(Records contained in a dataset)
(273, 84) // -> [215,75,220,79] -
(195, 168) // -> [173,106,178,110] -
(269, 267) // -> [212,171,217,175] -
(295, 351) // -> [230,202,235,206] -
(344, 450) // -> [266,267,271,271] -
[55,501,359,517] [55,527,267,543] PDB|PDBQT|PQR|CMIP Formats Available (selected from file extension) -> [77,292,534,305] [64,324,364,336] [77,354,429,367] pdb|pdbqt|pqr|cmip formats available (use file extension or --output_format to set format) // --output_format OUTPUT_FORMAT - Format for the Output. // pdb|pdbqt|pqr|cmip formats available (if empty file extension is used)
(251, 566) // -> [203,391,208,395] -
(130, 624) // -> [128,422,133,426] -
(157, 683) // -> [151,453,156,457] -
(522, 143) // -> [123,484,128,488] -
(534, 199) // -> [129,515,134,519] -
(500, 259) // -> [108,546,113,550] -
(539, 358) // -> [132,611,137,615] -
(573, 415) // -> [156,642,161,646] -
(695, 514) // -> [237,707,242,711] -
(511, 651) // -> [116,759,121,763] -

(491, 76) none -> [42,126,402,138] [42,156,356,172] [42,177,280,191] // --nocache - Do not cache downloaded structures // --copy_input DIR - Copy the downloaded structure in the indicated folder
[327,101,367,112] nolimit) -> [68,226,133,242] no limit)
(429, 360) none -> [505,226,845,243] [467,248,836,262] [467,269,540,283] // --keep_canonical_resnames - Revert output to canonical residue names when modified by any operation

**Task description**
Identify every line above that includes the word "none", and show those lines.

**Result of the exercise**
(491, 76) none -> [42,126,402,138] [42,156,356,172] [42,177,280,191] // --nocache - Do not cache downloaded structures // --copy_input DIR - Copy the downloaded structure in the indicated folder
(429, 360) none -> [505,226,845,243] [467,248,836,262] [467,269,540,283] // --keep_canonical_resnames - Revert output to canonical residue names when modified by any operation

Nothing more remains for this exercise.